Segment Start: SUPPLIED RECORDS

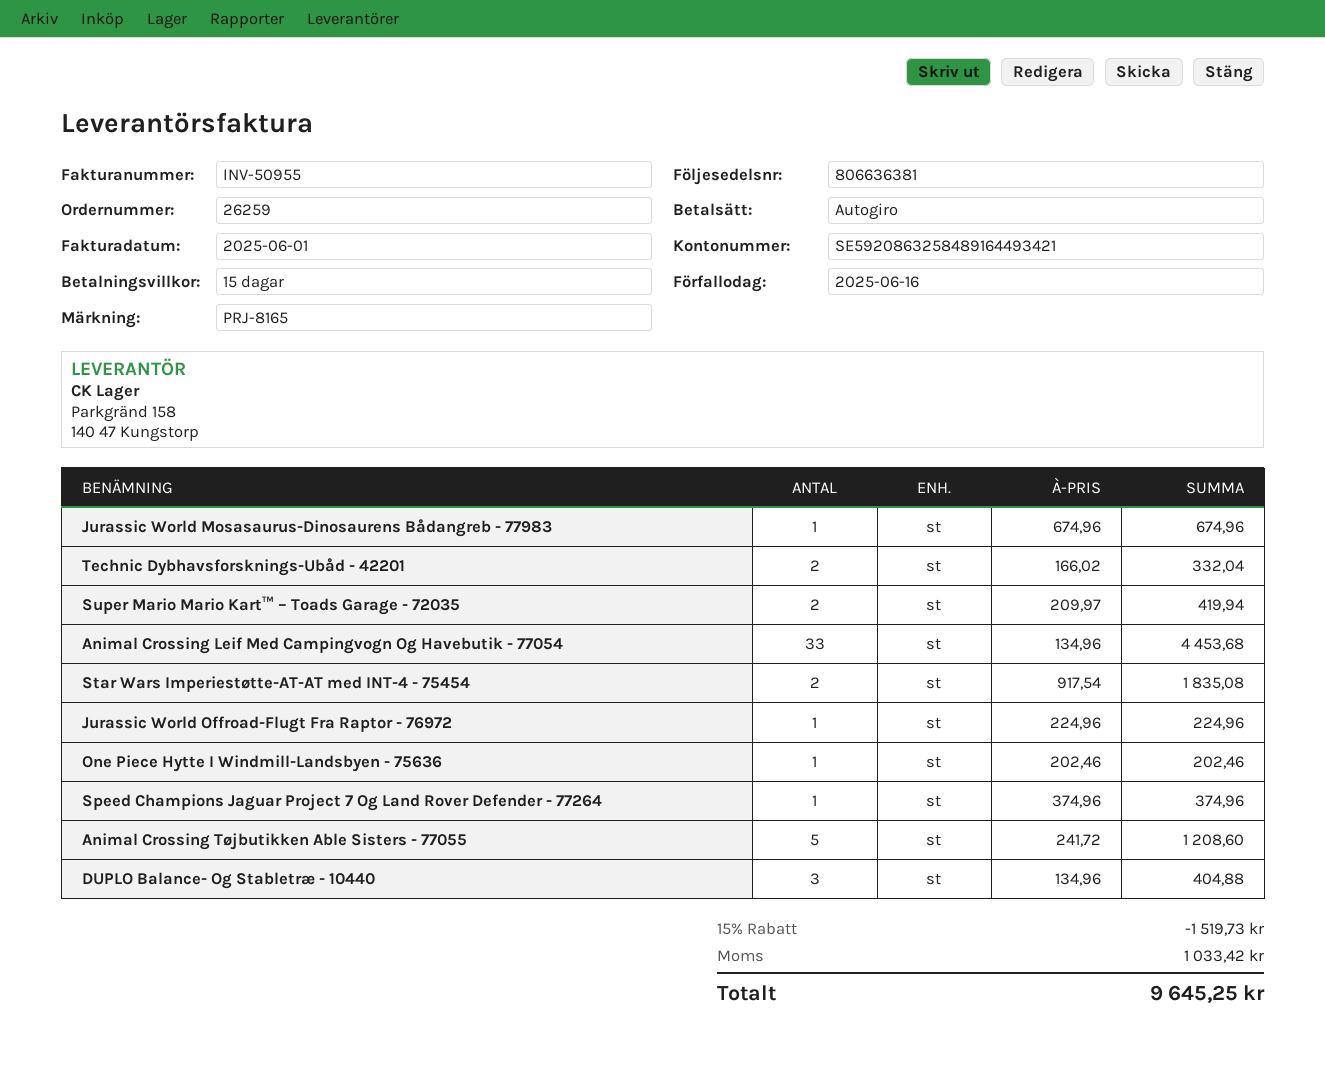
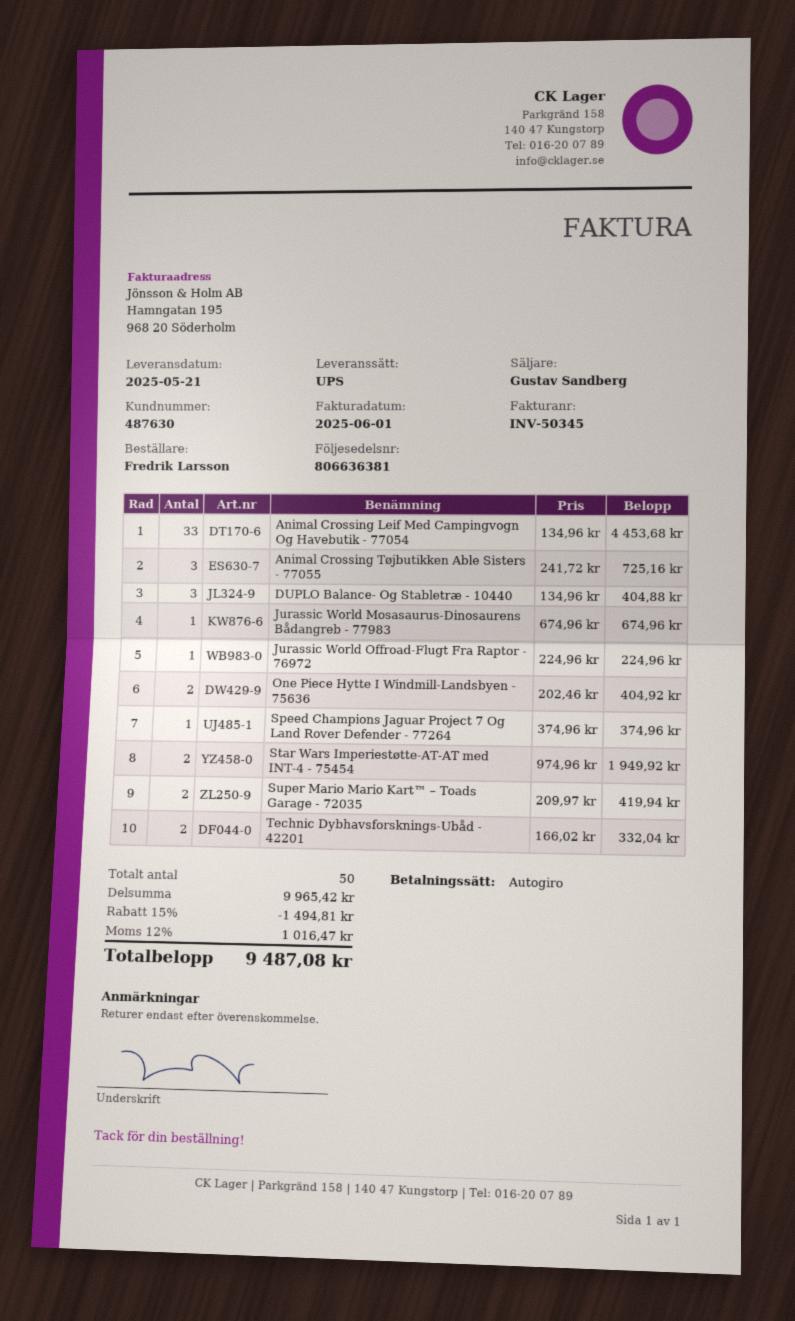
invoice number: INV-50955 -> INV-50345
Star Wars Imperiestøtte-AT-AT med INT-4 - 75454: 2 x 917.54 = 1835.08 -> 2 x 974.96 = 1949.92
One Piece Hytte I Windmill-Landsbyen - 75636: 1 x 202.46 = 202.46 -> 2 x 202.46 = 404.92
Animal Crossing Tøjbutikken Able Sisters - 77055: 5 x 241.72 = 1208.60 -> 3 x 241.72 = 725.16
discount: 15% = 1519.73 -> 15% = 1494.81
tax: 1033.42 -> 1016.47
total: 9645.25 -> 9487.08

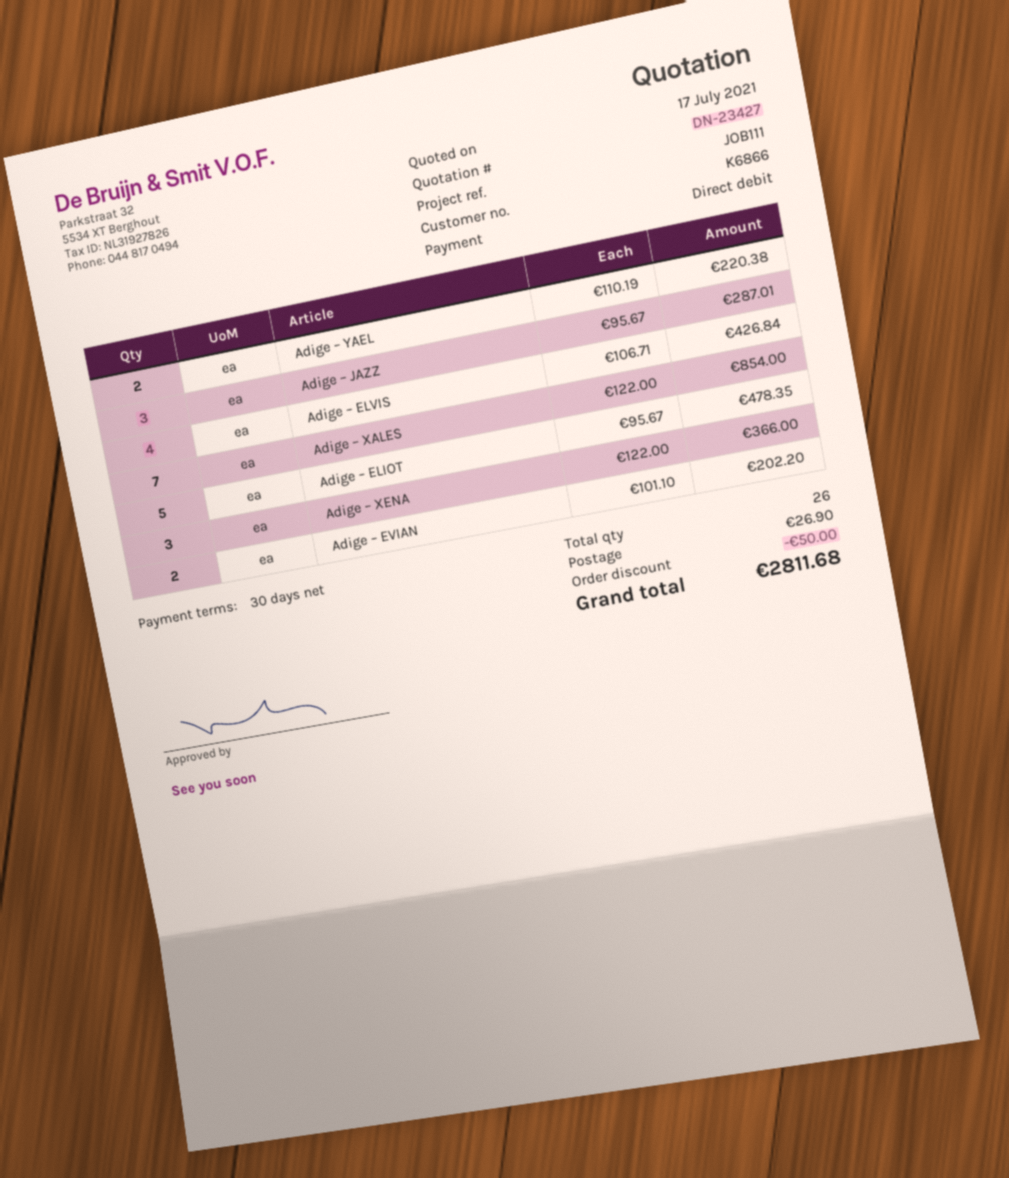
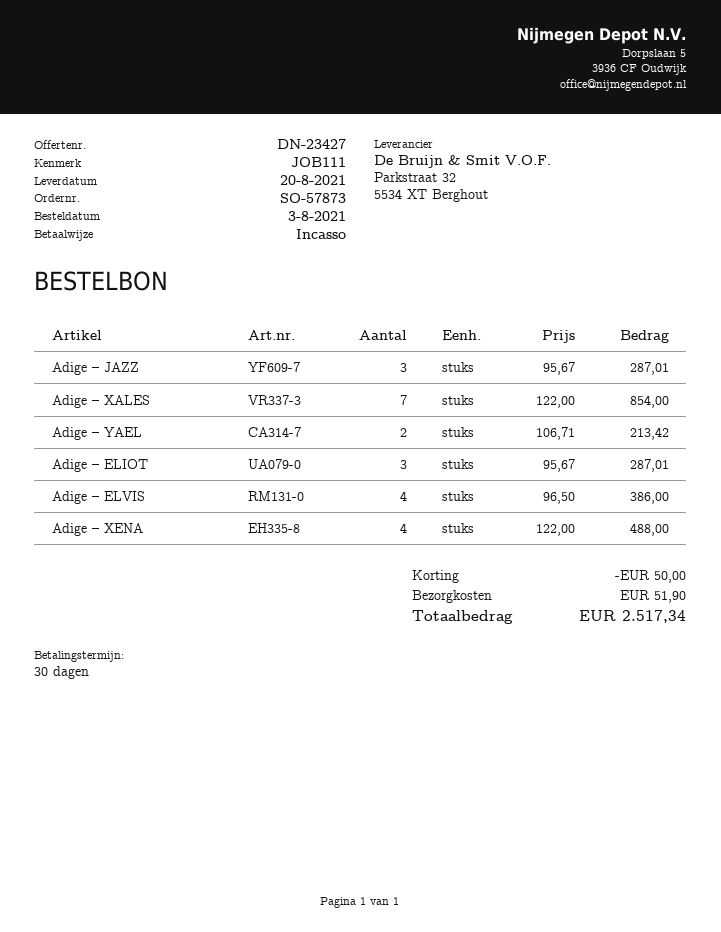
Adige – YAEL: 2 x 110.19 = 220.38 -> 2 x 106.71 = 213.42
Adige – ELVIS: 4 x 106.71 = 426.84 -> 4 x 96.50 = 386.00
Adige – ELIOT: 5 x 95.67 = 478.35 -> 3 x 95.67 = 287.01
Adige – XENA: 3 x 122.00 = 366.00 -> 4 x 122.00 = 488.00
Adige – EVIAN: 2 x 101.10 = 202.20 -> none
shipping: 26.90 -> 51.90
total: 2811.68 -> 2517.34

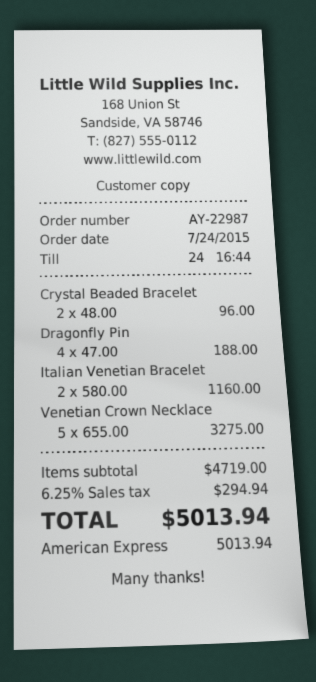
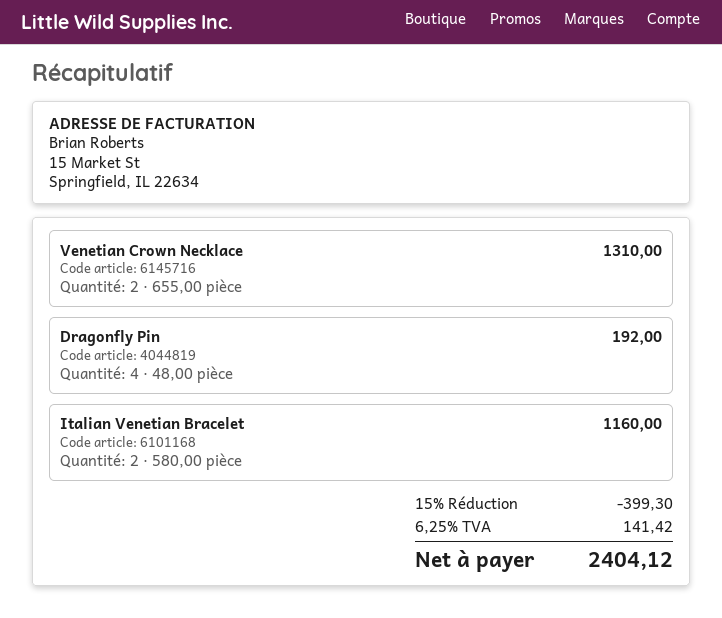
Crystal Beaded Bracelet: 2 x 48.00 = 96.00 -> none
Dragonfly Pin: 4 x 47.00 = 188.00 -> 4 x 48.00 = 192.00
Venetian Crown Necklace: 5 x 655.00 = 3275.00 -> 2 x 655.00 = 1310.00
discount: none -> 15% = 399.30
tax: 6.25% = 294.94 -> 6.25% = 141.42
total: 5013.94 -> 2404.12

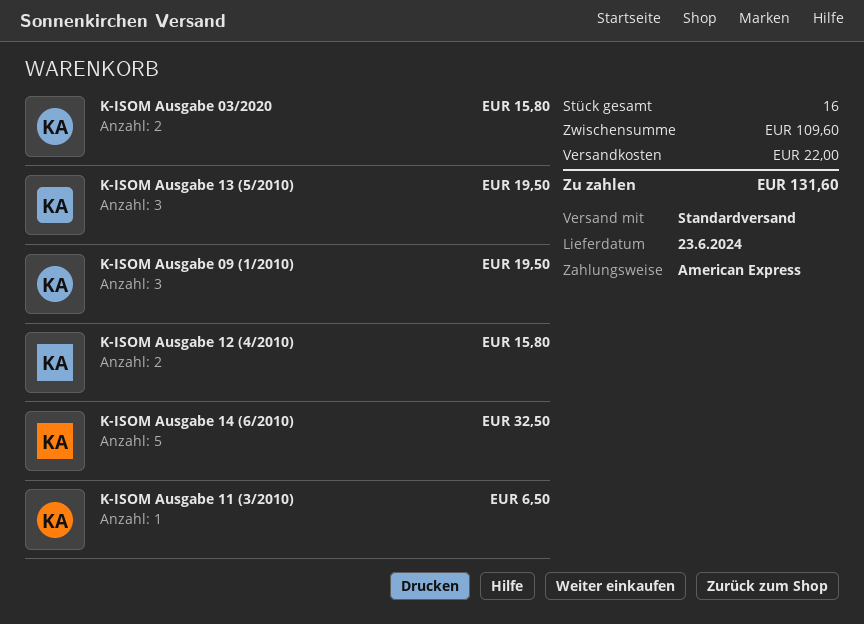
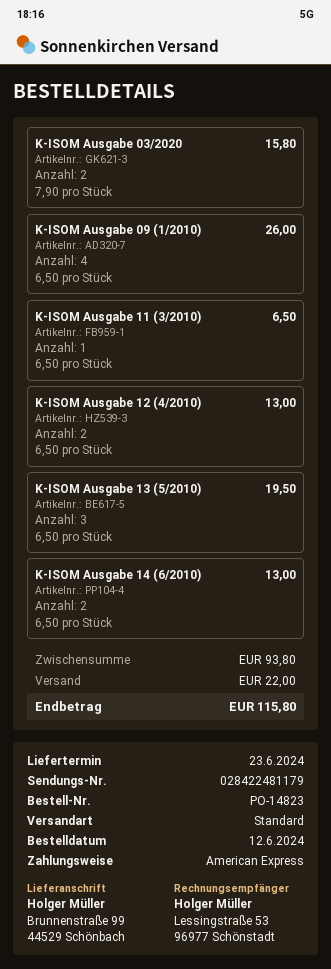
K-ISOM Ausgabe 09 (1/2010): 3 for 19.50 -> 4 for 26.00
K-ISOM Ausgabe 12 (4/2010): 2 for 15.80 -> 2 for 13.00
K-ISOM Ausgabe 14 (6/2010): 5 for 32.50 -> 2 for 13.00
subtotal: 109.60 -> 93.80
total: 131.60 -> 115.80

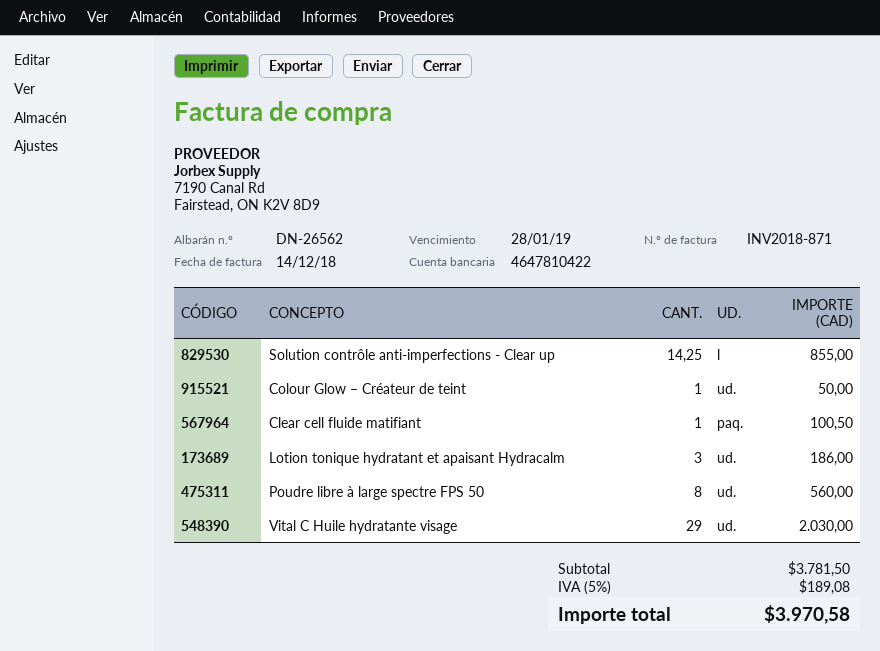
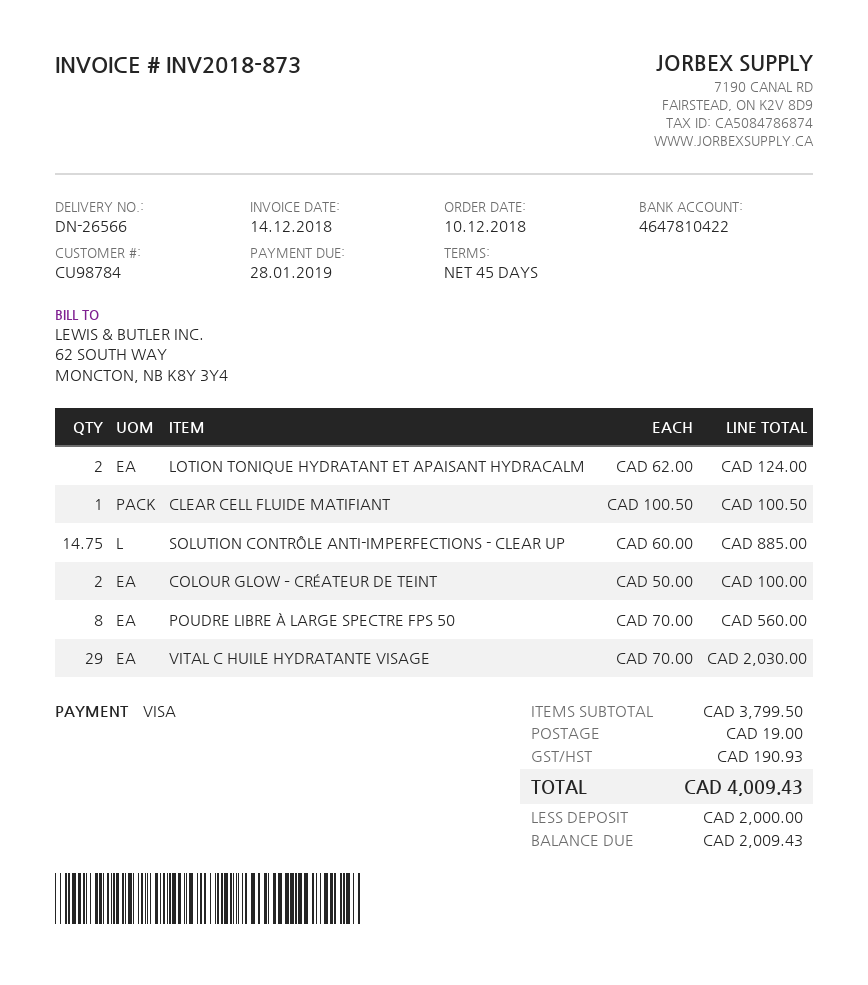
delivery note number: DN-26562 -> DN-26566
invoice number: INV2018-871 -> INV2018-873
Solution contrôle anti-imperfections - Clear up: 14.25 for 855.00 -> 14.75 for 885.00
Colour Glow – Créateur de teint: 1 for 50.00 -> 2 for 100.00
Lotion tonique hydratant et apaisant Hydracalm: 3 for 186.00 -> 2 for 124.00
subtotal: 3781.50 -> 3799.50
shipping: none -> 19.00
tax: 189.08 -> 190.93
total: 3970.58 -> 4009.43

Segment End: SUPPLIED RECORDS

* [WHAT IS REQUIRED]: From the first line to the last, repeat the records exactly and skip the pictures.

* [FINISHED TASK]:
invoice number: INV-50955 -> INV-50345
Star Wars Imperiestøtte-AT-AT med INT-4 - 75454: 2 x 917.54 = 1835.08 -> 2 x 974.96 = 1949.92
One Piece Hytte I Windmill-Landsbyen - 75636: 1 x 202.46 = 202.46 -> 2 x 202.46 = 404.92
Animal Crossing Tøjbutikken Able Sisters - 77055: 5 x 241.72 = 1208.60 -> 3 x 241.72 = 725.16
discount: 15% = 1519.73 -> 15% = 1494.81
tax: 1033.42 -> 1016.47
total: 9645.25 -> 9487.08

Adige – YAEL: 2 x 110.19 = 220.38 -> 2 x 106.71 = 213.42
Adige – ELVIS: 4 x 106.71 = 426.84 -> 4 x 96.50 = 386.00
Adige – ELIOT: 5 x 95.67 = 478.35 -> 3 x 95.67 = 287.01
Adige – XENA: 3 x 122.00 = 366.00 -> 4 x 122.00 = 488.00
Adige – EVIAN: 2 x 101.10 = 202.20 -> none
shipping: 26.90 -> 51.90
total: 2811.68 -> 2517.34

Crystal Beaded Bracelet: 2 x 48.00 = 96.00 -> none
Dragonfly Pin: 4 x 47.00 = 188.00 -> 4 x 48.00 = 192.00
Venetian Crown Necklace: 5 x 655.00 = 3275.00 -> 2 x 655.00 = 1310.00
discount: none -> 15% = 399.30
tax: 6.25% = 294.94 -> 6.25% = 141.42
total: 5013.94 -> 2404.12

K-ISOM Ausgabe 09 (1/2010): 3 for 19.50 -> 4 for 26.00
K-ISOM Ausgabe 12 (4/2010): 2 for 15.80 -> 2 for 13.00
K-ISOM Ausgabe 14 (6/2010): 5 for 32.50 -> 2 for 13.00
subtotal: 109.60 -> 93.80
total: 131.60 -> 115.80

delivery note number: DN-26562 -> DN-26566
invoice number: INV2018-871 -> INV2018-873
Solution contrôle anti-imperfections - Clear up: 14.25 for 855.00 -> 14.75 for 885.00
Colour Glow – Créateur de teint: 1 for 50.00 -> 2 for 100.00
Lotion tonique hydratant et apaisant Hydracalm: 3 for 186.00 -> 2 for 124.00
subtotal: 3781.50 -> 3799.50
shipping: none -> 19.00
tax: 189.08 -> 190.93
total: 3970.58 -> 4009.43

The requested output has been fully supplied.